Una de las enmiendas más controvertidas elimina el límite máximo de velocidad en las líneas de sacrificio de aves: de 140 a 175 pollos por minuto en pollos y de 55 a 60 pavos por minuto en pavos. En el caso de los cerdos, la propuesta sugiere eliminar por completo cualquier restricción en la velocidad de las líneas de procesamiento.

La semana pasada finalizó el periodo de comentarios públicos sobre estas propuestas. Si se aprueban, el USDA argumenta que reducirían los costes de producción y garantizarían mayor estabilidad en el sistema alimentario, además de mantener los precios de los alimentos más accesibles. La secretaria de Agricultura, Brooke Rollins, defendió en febrero que estas medidas están alineadas con políticas anteriores de la administración Trump, que fomentaban el aumento del consumo de carne en la población estadounidense, como la pirámide alimentaria revisada con mayor énfasis en las proteínas.

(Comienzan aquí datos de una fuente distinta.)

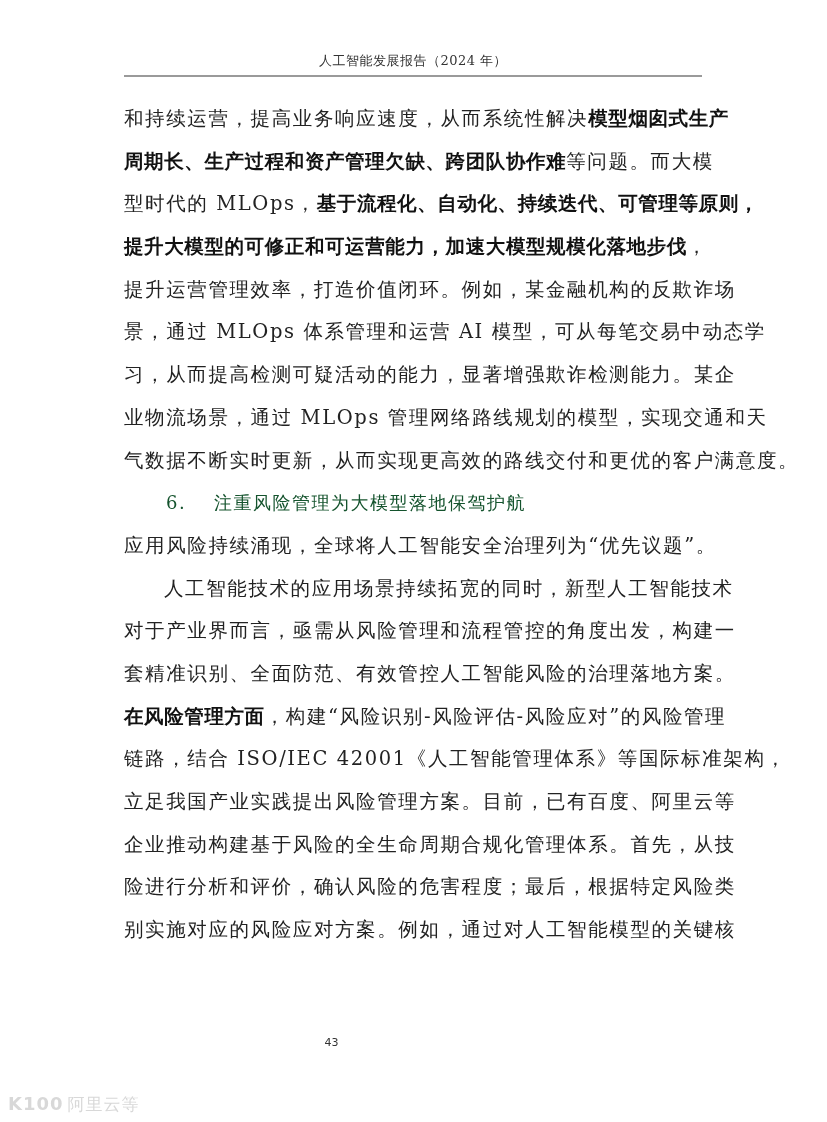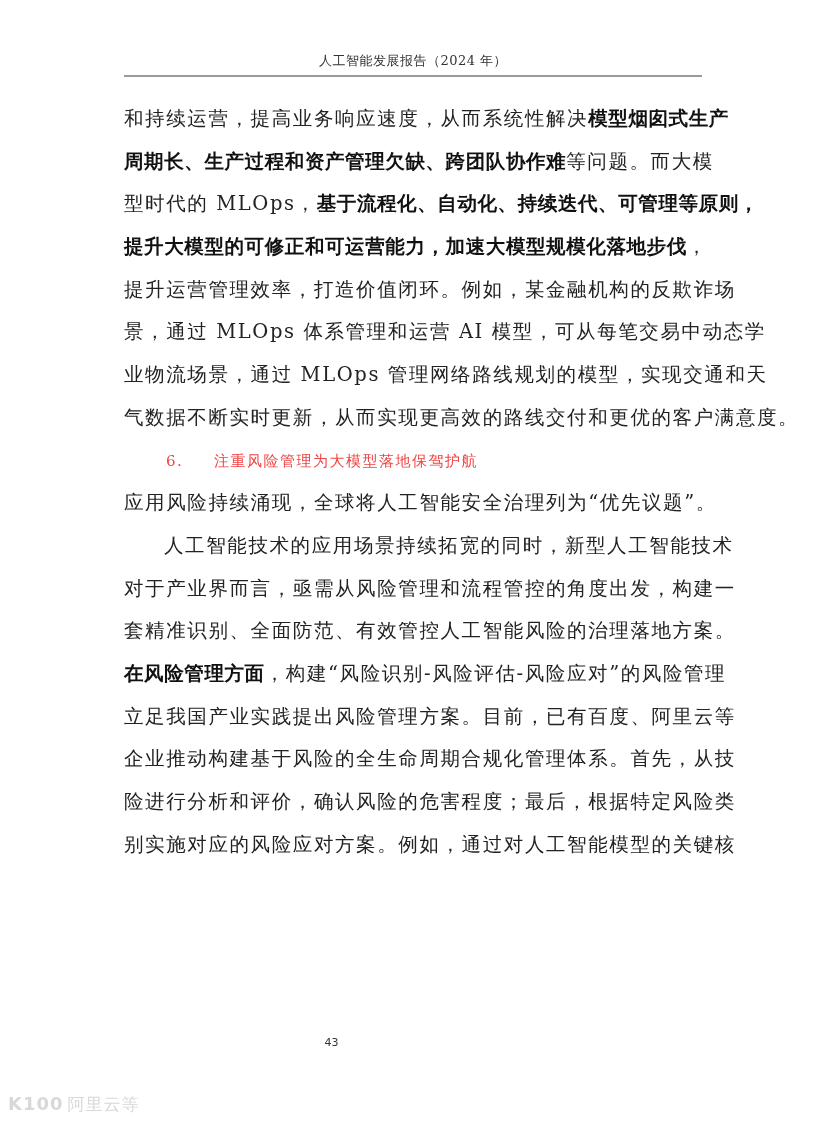"习，从而提高检测可疑活动的能力，显著增强欺诈检测能力。某企" div.line { html: none -> <div><span>习，从而提高检测可疑活动的能力，显著增强欺诈检测能力。某企</span></div> }
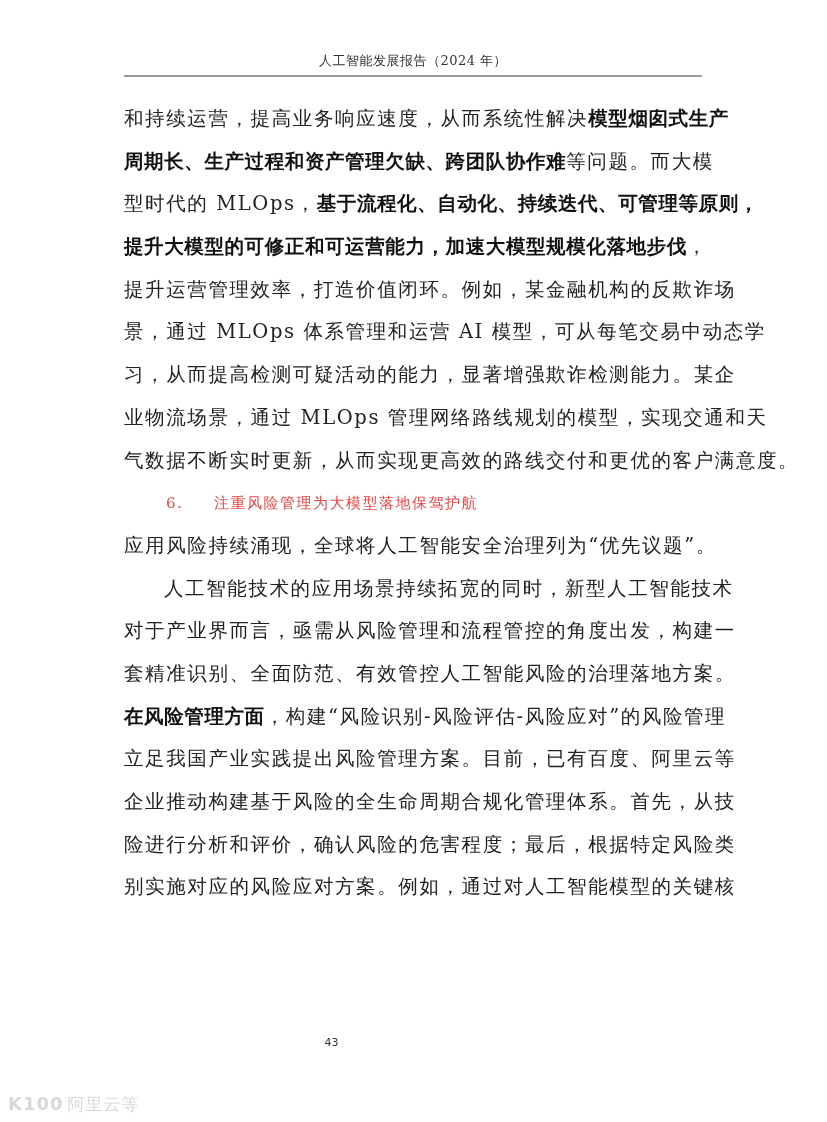"6. 注重风险管理为大模型落地保驾护航" .heading { color: #ef4444 -> #14532d; font-size: 15px -> 18px }
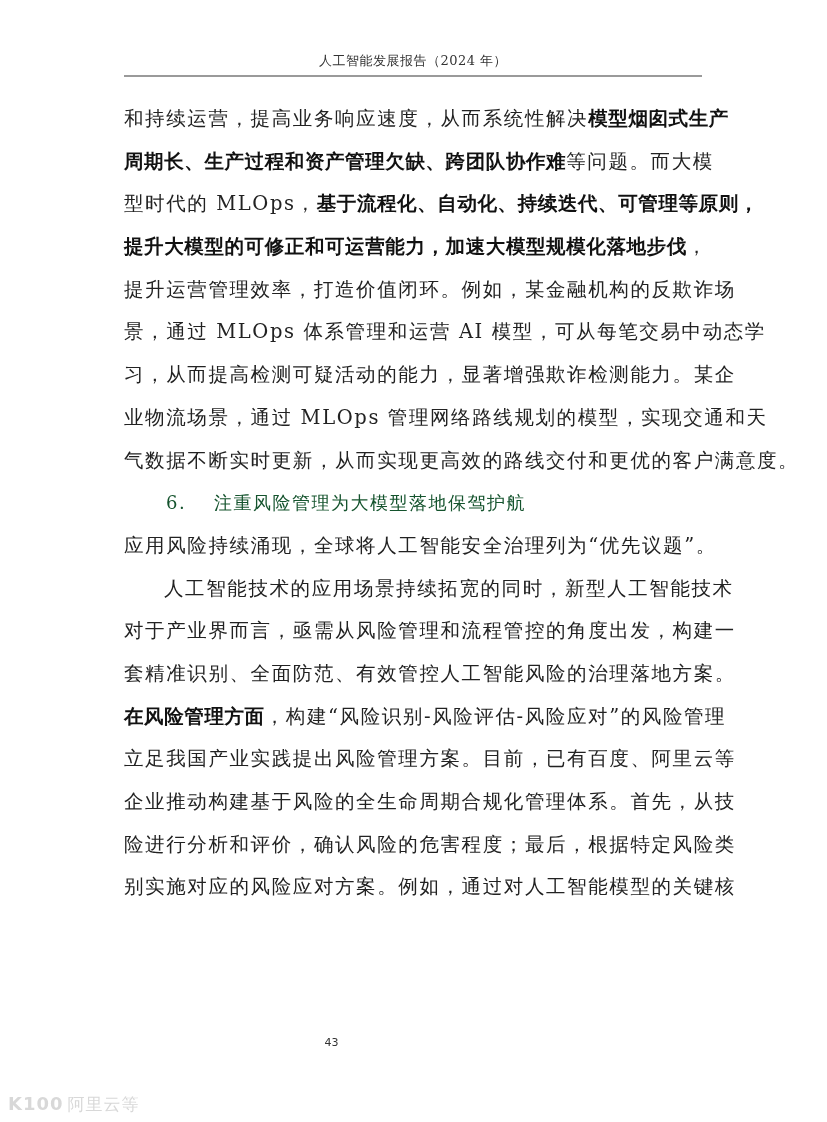"链路，结合 ISO/IEC 42001《人工智能管理体系》等国际标准架构，" div.line { html: none -> <div><span>链路，结合 ISO/IEC 42001《人工智能管理体系》等国际标准架构，</span></div> }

Sin embargo, expertos y organizaciones advierten que los supuestos beneficios económicos no compensan los riesgos asociados. «Esto significa profundizar en un sistema alimentario ya roto y contaminante», declaró Dani Replogle, abogada de Food and Water Watch, una organización no gubernamental que presentó comentarios en contra de las propuestas.

El USDA debe ahora revisar las decenas de miles de opiniones recibidas. El sindicato United Food and Commercial Workers (UFCW), que representa a trabajadores de la cadena alimentaria, estima que más de 22.000 comentarios se opusieron a la norma sobre aves y más de 20.000 a la de cerdos. Este mismo sindicato logró bloquear en 2021 una medida similar del USDA para aumentar la velocidad en las líneas de procesamiento de cerdos.

El UFCW advierte que incrementar la velocidad en los mataderos aumentará las lesiones laborales. Aunque algunas partes del proceso están automatizadas, las primeras fases —donde los animales son guiados hacia las instalaciones— siguen siendo extremadamente peligrosas. En el caso de las aves, los trabajadores deben colgar a los pollos por las patas, quedando cubiertos de excrementos. En los mataderos de cerdos, los empleados de la «zona de sacrificio» trasladan a los animales a las cámaras de aturdimiento. A diferencia de otras áreas climatizadas, estos trabajadores están expuestos a las condiciones climáticas y sufren estrés térmico en días de altas temperaturas.

Más adelante en la línea de producción, los empleados manejan cuchillos y trabajan hombro con hombro durante horas, realizando los mismos cortes una y otra vez para procesar cientos o miles de animales. Este tipo de labor repetitiva ya conlleva riesgos como el síndrome del túnel carpiano, cortes y amputaciones. Diversos estudios demuestran que el aumento de la velocidad en las líneas incrementa las tasas de lesiones, aunque el USDA cuestiona estos hallazgos.

En su propuesta para las aves, el USDA cita un estudio financiado por su Servicio de Inspección de Seguridad Alimentaria que concluye que no hay evidencia suficiente para vincular el aumento de velocidad con un mayor riesgo de accidentes. Sin embargo, organizaciones como el UFCW insisten en que la evidencia histórica demuestra lo contrario, especialmente en un sector ya conocido por sus altas tasas de accidentes laborales.